== Segment start ==

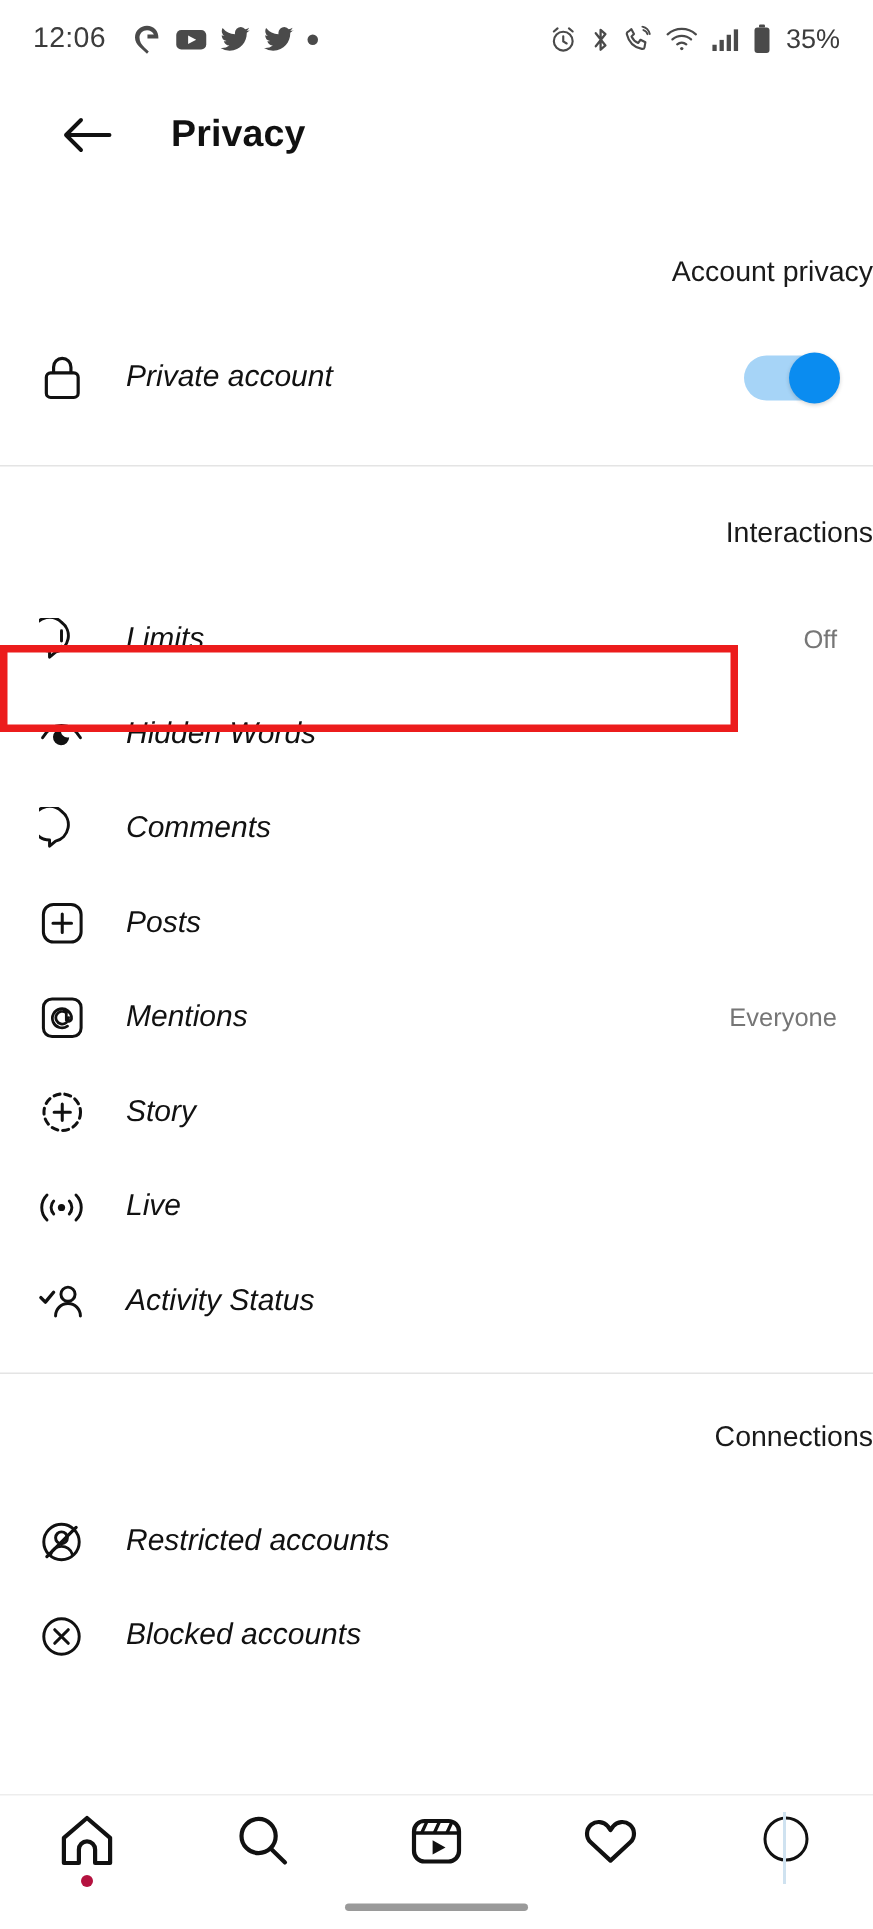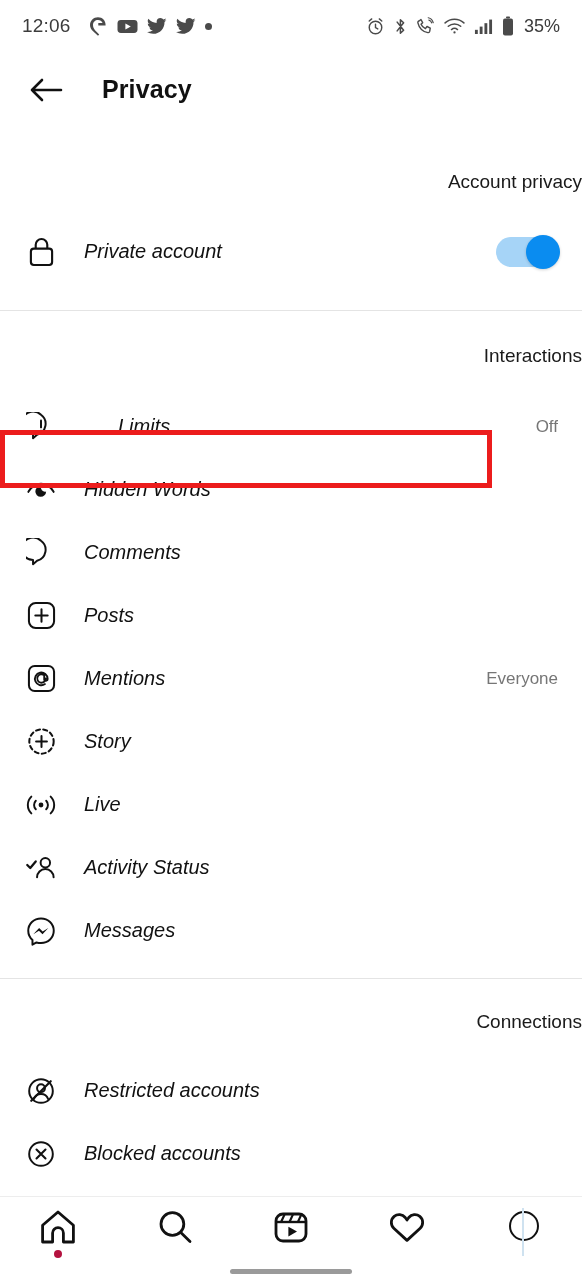--- a/index.html
+++ b/index.html
@@ -38,21 +38,21 @@
   .sb-batt-txt {
     font-size: 18px; color: #3c3c3c; margin-left: 1px;
   }
   .appdot { width: 7px; height: 7px; border-radius: 50%; background: #4a4a4a; }
 
   
   .header {
     position: absolute; top: 52px; left: 0;
     width: 582px; height: 75px;
     display: flex; align-items: center;
-    padding-left: 24px;
+    padding-left: 36px;
   }
   .back-btn {
     width: 44px; height: 44px;
     display: flex; align-items: center; justify-content: center;
     cursor: pointer;
   }
   .page-title {
     font-size: 25px; font-weight: bold; color: #111111;
     margin-left: 34px; letter-spacing: .1px;
   }
@@ -261,21 +261,21 @@
           <span class="knob"></span>
         </span>
       </div>
     </div>
 
     <div class="divider" style="margin-top:27px;"></div>
 
     <div class="section">
       <div class="section-title" style="padding-top:34px;">Interactions</div>
 
-      <div class="row" style="margin-top:28px;gap:34px;">
+      <div class="row" style="margin-top:28px;">
         <span class="row-icon">
           <svg width="30" height="30" viewBox="0 0 32 32">
             <path d="M16 3a12 12 0 1 0-8.5 20.5v4.4l4.3-3.6A12 12 0 0 0 16 3z" fill="none" stroke="#111" stroke-width="2.1" stroke-linejoin="round"></path>
             <path d="M16 9v7.4" stroke="#111" stroke-width="2.1" stroke-linecap="round"></path>
             <circle cx="16" cy="20.4" r="1.4" fill="#111"></circle>
           </svg>
         </span>
         <span class="row-label">Limits</span>
         <span class="row-value">Off</span>
       </div>
@@ -346,29 +346,20 @@
         <span class="row-icon">
           <svg width="32" height="27" viewBox="0 0 34 28">
             <circle cx="21.6" cy="9" r="5" fill="none" stroke="#111" stroke-width="2.1"></circle>
             <path d="M12.8 24.4a8.8 8.8 0 0 1 17.6 0" fill="none" stroke="#111" stroke-width="2.1" stroke-linecap="round"></path>
             <path d="M2.4 11.4 5.6 14.6 11.4 7.6" fill="none" stroke="#111" stroke-width="2.4" stroke-linecap="round" stroke-linejoin="round"></path>
           </svg>
         </span>
         <span class="row-label">Activity Status</span>
       </div>
 
-      <div class="row">
-        <span class="row-icon">
-          <svg width="30" height="30" viewBox="0 0 32 32">
-            <path d="M16 2.6C8.3 2.6 2.4 8.3 2.4 15.8c0 4 1.7 7.4 4.5 9.8v5l4.3-2.4c1.5.4 3.1.6 4.8.6 7.7 0 13.6-5.6 13.6-13C29.6 8.3 23.7 2.6 16 2.6z" fill="none" stroke="#111" stroke-width="2.1" stroke-linejoin="round"></path>
-            <path d="M7.8 19.4 14 12.8l3.8 3.8 6-3.8-6.2 6.6-3.8-3.8z" fill="#111"></path>
-          </svg>
-        </span>
-        <span class="row-label">Messages</span>
-      </div>
     </div>
 
     <div class="divider" style="margin-top:16px;"></div>
 
     <div class="section">
       <div class="section-title" style="padding-top:32px;">Connections</div>
 
       <div class="row" style="margin-top:26px;">
         <span class="row-icon">
           <svg width="30" height="30" viewBox="0 0 32 32">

== Segment end ==

## [ACTIVITY]
Find the string "display" in the entries above. Copy each line where it occurs.

## [YOUR RESPONSE]
     display: flex; align-items: center;
     display: flex; align-items: center; justify-content: center;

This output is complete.